A platinum catalytic reactor in an automobile is used to convert carbon monoxide to carbon dioxide in an oxidation reaction of the form \(2 \mathrm{CO}+\mathrm{O}_{2} \rightarrow 2 \mathrm{CO}_{2}\). Species transfer between the catalytic surface and the exhaust gases may be assumed to occur by diffusion in a film of thickness \(L=10 \mathrm{~mm}\). Consider an exhaust gas that has a pressure of \(1.2\) bars, a temperature of \(500^{\circ} \mathrm{C}\), and a \(\mathrm{CO}\) mole fraction of \(0.0012\). If the reaction rate constant of the catalyst is \(k_{1}^{\prime \prime}=0.005 \mathrm{~m} / \mathrm{s}\) and the diffusion coefficient of \(\mathrm{CO}\) in the mixture is \(10^{-4} \mathrm{~m}^{2} / \mathrm{s}\), what is the molar concentration of \(\mathrm{CO}\) at the catalytic surface? What is the rate of removal of \(\mathrm{CO}\) per unit area of the catalyst? What is the removal rate if \(k_{1}^{\prime \prime}\) is adjusted to render the process diffusion limited?

Short Answer

Expert verified
The molar concentration of CO at the catalytic surface is calculated using the Ideal Gas Law and the given mole fraction, pressure, and temperature values, and is found to be \(C_{\mathrm{CO}} = \frac{0.0012 * P}{R T}\). The rate of removal of CO per unit area of the catalyst is determined using the given reaction rate constant and the molar concentration of CO, which results in \(-k_{1}^{\prime\prime} * C_{\mathrm{CO}}\). To adjust the reaction rate constant for a diffusion limited process, we equate the rate of removal per unit area to the rate limited, given as \(\frac{D_{\mathrm{CO}} * C_{\mathrm{CO}}}{L}\), and solve for the adjusted reaction rate constant, resulting in \(k_{1\,adjusted}^{\prime\prime} * C_{\mathrm{CO}} = \frac{D_{\mathrm{CO}} * C_{\mathrm{CO}}}{L}\).

Step by step solution

01

Calculate the molar concentration of CO

First, let's calculate the molar concentration of CO at the catalytic surface. Since we know the mole fraction of CO (0.0012) and the pressure and temperature of the gas (1.2 bars and 500 °C), we can use the ideal gas law to find the concentration. The ideal gas law states that \(P V=n R T\), where P is the pressure, V is the volume, n is the number of moles, R is the ideal gas constant and T is the temperature. First, convert the given units to S.I. units: Pressure: \(P=1.2\,bars=1.2*10^{5}\,Pa\) Temperature: \(T=500^{\circ} C = 773.15\: K\) Solve for the molar concentration of the exhaust gas: \[n/V = \frac{P}{RT}\] Using the given value for the CO mole fraction (0.0012) and the calculated exhaust gas concentration, we can now find the molar concentration of CO: \[C_{\mathrm{CO}} = \frac{0.0012 * P}{R T}\]
02

Calculate the rate of removal of CO per unit area of the catalyst

Now let's calculate the rate of removal of CO per unit area of the catalyst, using the given reaction rate constant (\(k_{1}^{\prime \prime}\)) and the molar concentration of CO obtained in step 1: Using the relation, \[rate\, of\, removal\, per\, unit\, area = -k_{1}^{\prime\prime} * C_{\mathrm{CO}}\]
03

Adjust the reaction rate constant for the diffusion limited process

Finally, let's adjust the reaction rate constant to make the process diffusion limited.
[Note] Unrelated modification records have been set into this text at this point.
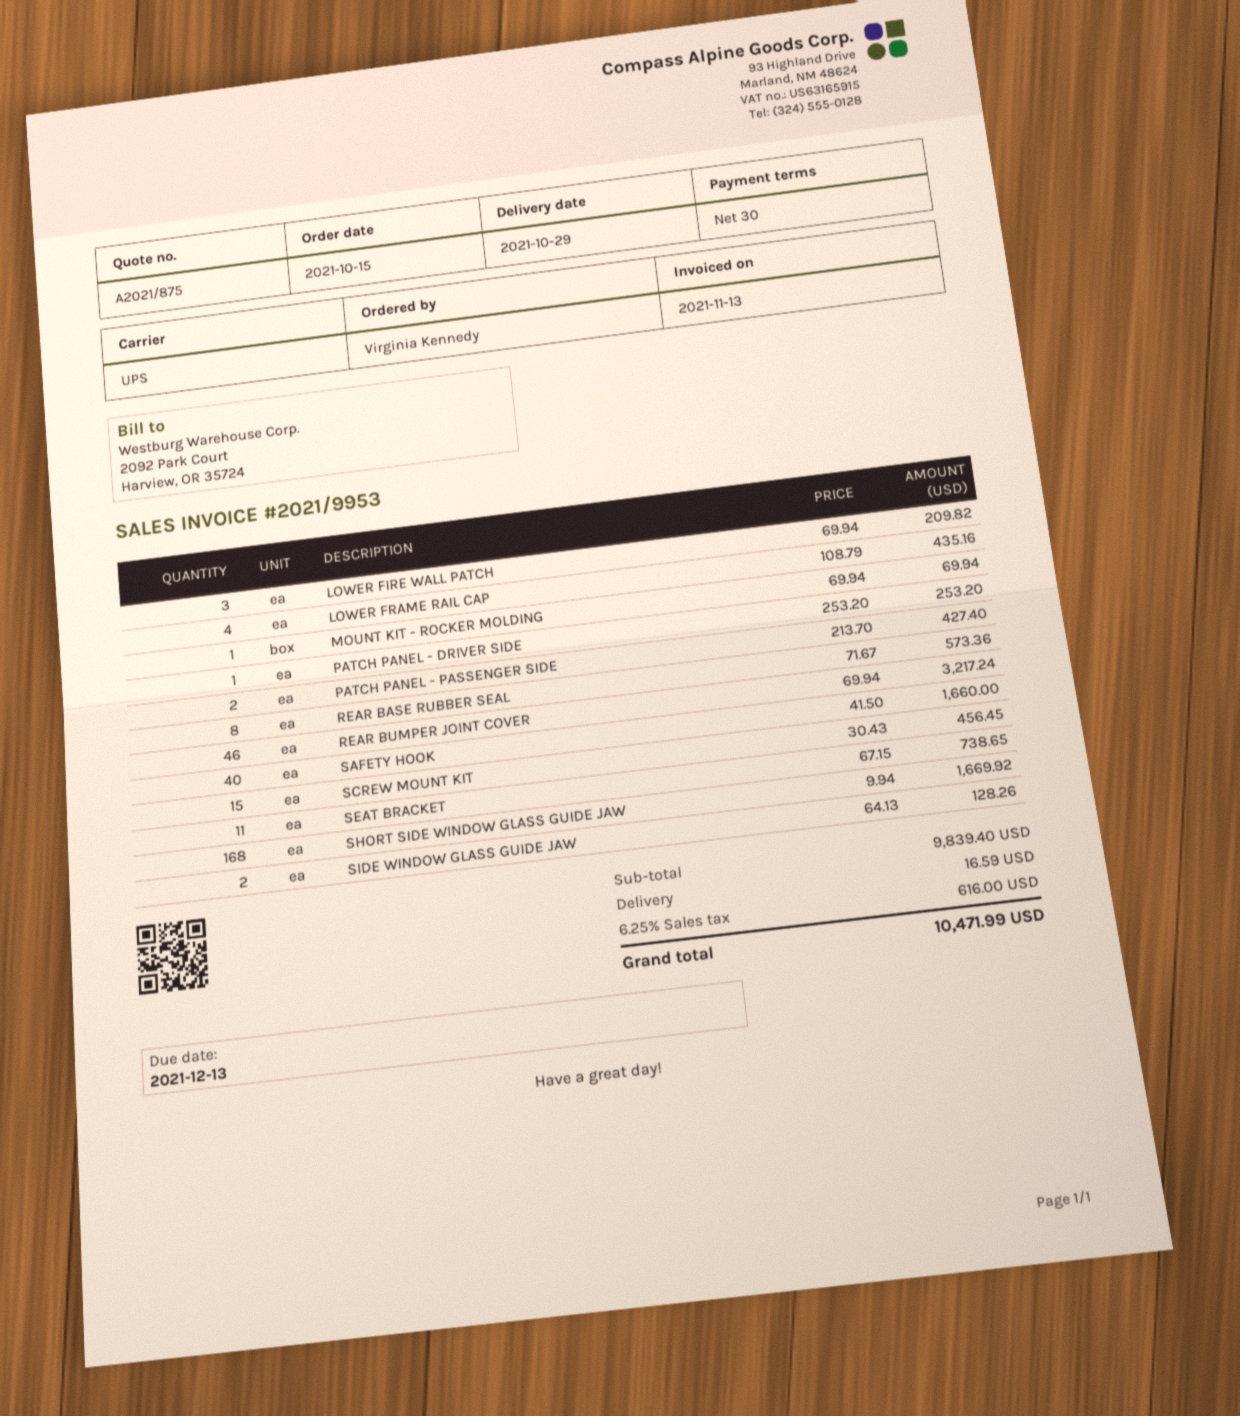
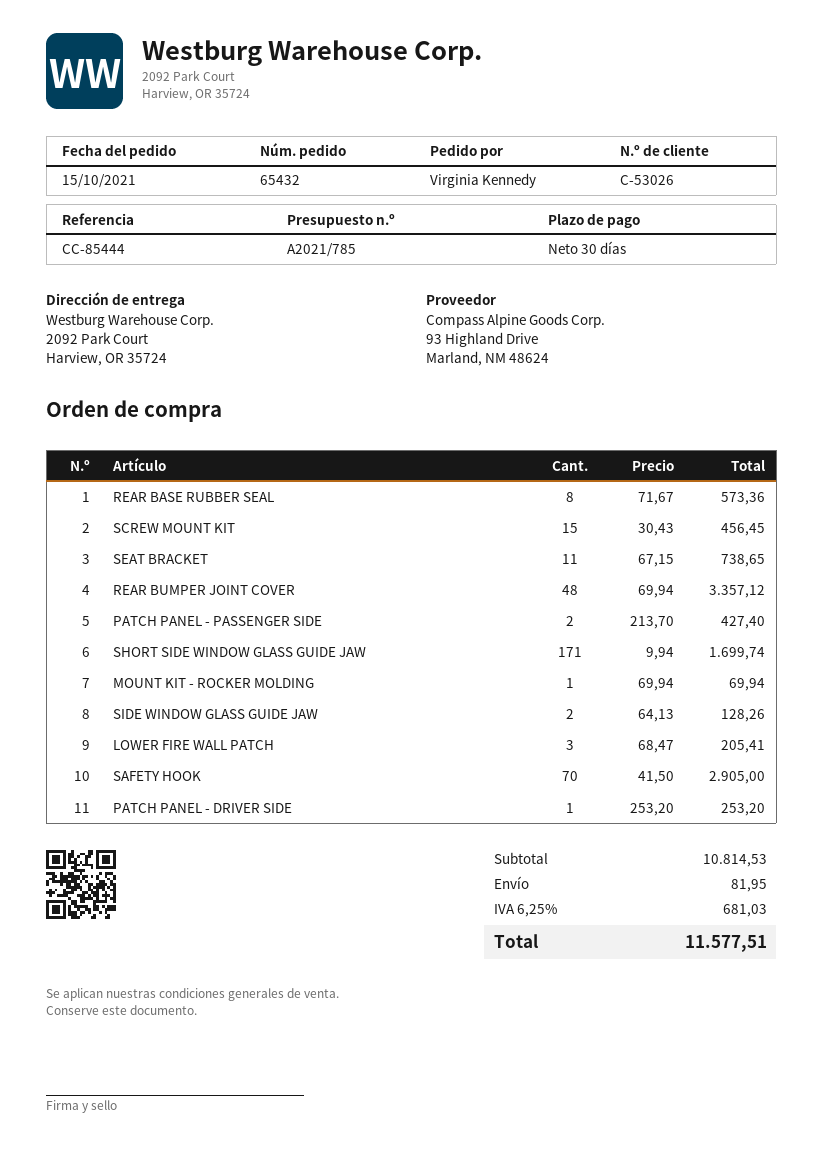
quote number: A2021/875 -> A2021/785
LOWER FIRE WALL PATCH: 3 x 69.94 = 209.82 -> 3 x 68.47 = 205.41
LOWER FRAME RAIL CAP: 4 x 108.79 = 435.16 -> none
REAR BUMPER JOINT COVER: 46 x 69.94 = 3217.24 -> 48 x 69.94 = 3357.12
SAFETY HOOK: 40 x 41.50 = 1660.00 -> 70 x 41.50 = 2905.00
SHORT SIDE WINDOW GLASS GUIDE JAW: 168 x 9.94 = 1669.92 -> 171 x 9.94 = 1699.74
subtotal: 9839.40 -> 10814.53
shipping: 16.59 -> 81.95
tax: 6.25% = 616.00 -> 6.25% = 681.03
total: 10471.99 -> 11577.51

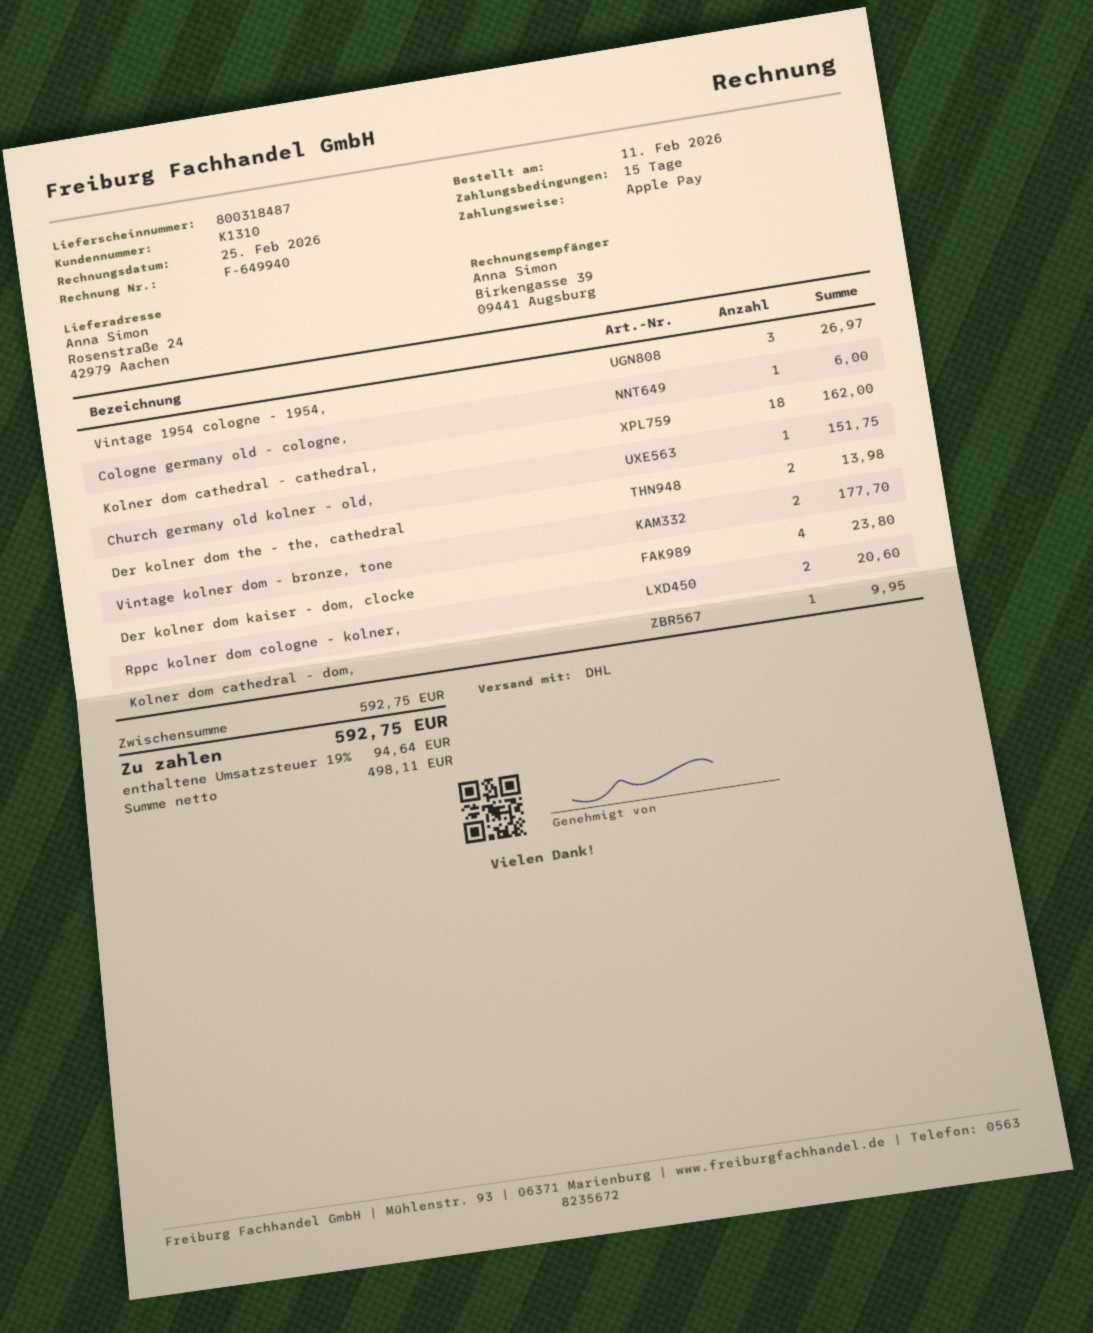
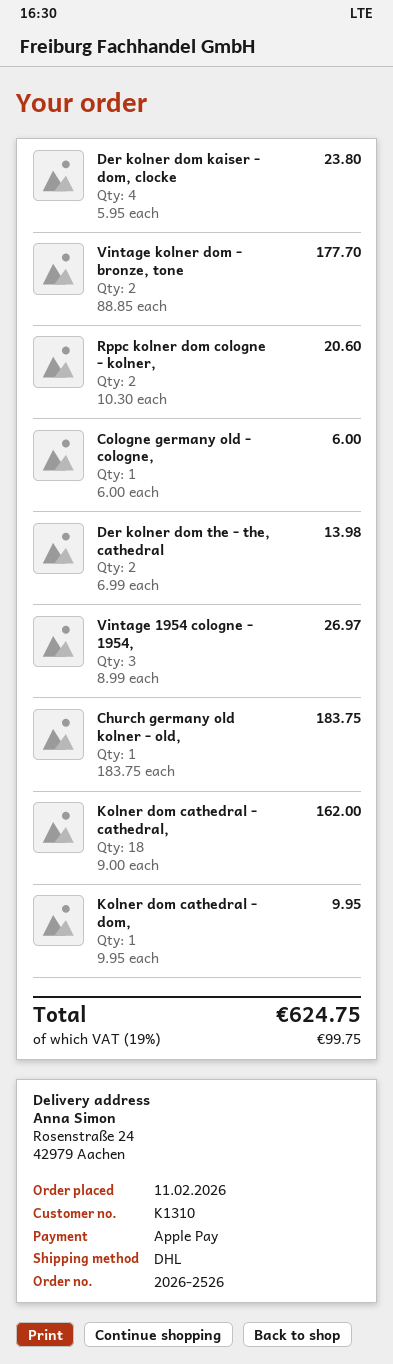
Church germany old kolner - old,: 1 for 151.75 -> 1 for 183.75
tax: 19% = 94.64 -> 19% = 99.75
total: 592.75 -> 624.75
The rate of removal is determined by the diffusion of CO in this case. We can use the diffusion coefficient of CO (\(10^{-4} \mathrm{~m}^{2} / \mathrm{s}\)) and the film thickness (\(L=10 \mathrm{~mm}\)): The relation for the diffusion limited rate is given as follows: \[rate\,limited = \frac{D_{\mathrm{CO}} * C_{\mathrm{CO}}}{L}\] By setting the rate of removal per unit area equal to the rate limited, we can solve for the adjusted reaction rate constant (\(k_{1\,adjusted}^{\prime\prime}\)), as follows: \[k_{1\,adjusted}^{\prime\prime} * C_{\mathrm{CO}} = \frac{D_{\mathrm{CO}} * C_{\mathrm{CO}}}{L}\] Now we can solve for the adjusted reaction rate constant (\(k_{1\,adjusted}^{\prime\prime}\)) and provide the results for the molar concentration of CO, the rate of removal of CO per unit area of the catalyst, and the removal rate for the diffusion limited process.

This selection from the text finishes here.